Impensável

Helen Thomson estudou neurociência na universidade e sempre foi fascinada pelo funcionamento do cérebro humano. 

Ela aprendeu que doenças ou anomalias mentais eram resultado de pequenos problemas de funcionamento nas atividades elétricas, desbalanços hormonais, lesões, tumores ou mutações genéticas; algumas dessas coisas dá para consertar. Outras não.  Outras, ainda, não deveriam ser vistas como um problema. Inquieta, curiosa e ávida por aprender mais, ela resolveu ser jornalista científica. Para isso, fez um mestrado em comunicação científica e começou a trabalhar para revistas prestigiadas. Era uma maneira de estar sempre atualizada e não se prender a apenas uma área. 

Mergulhada em artigos técnicos e sem nenhuma emoção, essa moça que escreve muito, muito bem, resolveu viajar o mundo para entrevistar pessoas com cérebros muito especiais e contar suas histórias de maneiras que as revistas científicas nunca fizeram. 

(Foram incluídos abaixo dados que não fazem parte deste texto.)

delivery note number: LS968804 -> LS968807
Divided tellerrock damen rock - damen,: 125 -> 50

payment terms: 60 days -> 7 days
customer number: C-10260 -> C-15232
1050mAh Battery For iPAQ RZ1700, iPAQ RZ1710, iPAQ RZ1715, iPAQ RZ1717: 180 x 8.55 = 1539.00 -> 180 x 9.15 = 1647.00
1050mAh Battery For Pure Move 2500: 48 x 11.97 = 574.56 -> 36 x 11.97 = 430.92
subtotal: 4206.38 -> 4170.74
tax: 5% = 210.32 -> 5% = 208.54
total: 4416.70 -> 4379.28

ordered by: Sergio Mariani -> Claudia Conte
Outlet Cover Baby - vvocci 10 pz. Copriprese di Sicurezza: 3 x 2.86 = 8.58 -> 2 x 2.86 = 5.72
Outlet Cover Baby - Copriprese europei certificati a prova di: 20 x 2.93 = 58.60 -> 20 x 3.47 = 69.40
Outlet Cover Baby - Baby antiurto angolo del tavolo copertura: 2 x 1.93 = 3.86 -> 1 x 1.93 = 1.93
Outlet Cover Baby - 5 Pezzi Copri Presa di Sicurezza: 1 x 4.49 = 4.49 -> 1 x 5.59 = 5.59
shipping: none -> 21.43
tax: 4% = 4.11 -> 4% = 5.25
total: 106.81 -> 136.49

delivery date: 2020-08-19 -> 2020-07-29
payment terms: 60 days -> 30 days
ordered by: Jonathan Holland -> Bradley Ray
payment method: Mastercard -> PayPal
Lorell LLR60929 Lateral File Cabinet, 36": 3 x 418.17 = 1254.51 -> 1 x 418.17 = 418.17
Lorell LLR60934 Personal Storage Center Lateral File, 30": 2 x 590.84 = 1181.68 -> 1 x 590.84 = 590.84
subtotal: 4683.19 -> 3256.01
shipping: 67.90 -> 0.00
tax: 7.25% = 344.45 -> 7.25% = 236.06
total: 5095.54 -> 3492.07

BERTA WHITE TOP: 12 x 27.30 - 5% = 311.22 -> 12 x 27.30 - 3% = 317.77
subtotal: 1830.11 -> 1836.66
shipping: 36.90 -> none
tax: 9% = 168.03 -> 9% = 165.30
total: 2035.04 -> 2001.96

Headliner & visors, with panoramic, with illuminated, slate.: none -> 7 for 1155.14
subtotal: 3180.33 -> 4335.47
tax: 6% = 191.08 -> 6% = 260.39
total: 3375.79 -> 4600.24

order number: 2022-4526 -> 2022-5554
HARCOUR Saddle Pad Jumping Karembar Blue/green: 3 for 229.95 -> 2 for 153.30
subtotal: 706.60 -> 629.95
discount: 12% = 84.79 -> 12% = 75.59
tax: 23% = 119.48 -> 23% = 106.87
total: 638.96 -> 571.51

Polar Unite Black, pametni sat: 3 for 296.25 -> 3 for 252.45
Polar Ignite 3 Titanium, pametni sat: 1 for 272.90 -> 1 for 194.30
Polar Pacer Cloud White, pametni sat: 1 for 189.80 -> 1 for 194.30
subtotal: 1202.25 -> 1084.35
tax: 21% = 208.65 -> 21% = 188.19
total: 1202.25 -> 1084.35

Em “Unthinkable: a extraordinary journey through the worlds strangest brains” (algo como “Imprensável: uma extraordinária jornada através dos mais estranhos cérebros do mundo”), ela conta nove histórias diferentes, ao mesmo tempo em que vai apresentando o que a ciência sabe sobre aquela anomalia e faz uma autoanálise da sua própria massa cinzenta, num exercício de autoconhecimento. A moça conta que, depois dessa aventura, seu cérebro passou a funcionar muito melhor.

Bob, o que nunca esquece

Ela começa com a história de Bob, um homem com uma extraordinária memória para sua própria biografia. Ele não é melhor do que a média para lembrar coisas corriqueiras, números ou fatos históricos. Mas se lembra detalhadamente de todos os dias de sua vida desde que tinha nove meses de idade. Mas tudo mesmo. Se você pedir para ele descrever o que fez em tal dia (quando ela o entrevistou, esse produtor de TV tinha 64 anos), ele revive os sons, cheiros, sente o vento, fala das cores e cada detalhe do que vivenciou naquele dia, como se tivesse acontecendo no momento.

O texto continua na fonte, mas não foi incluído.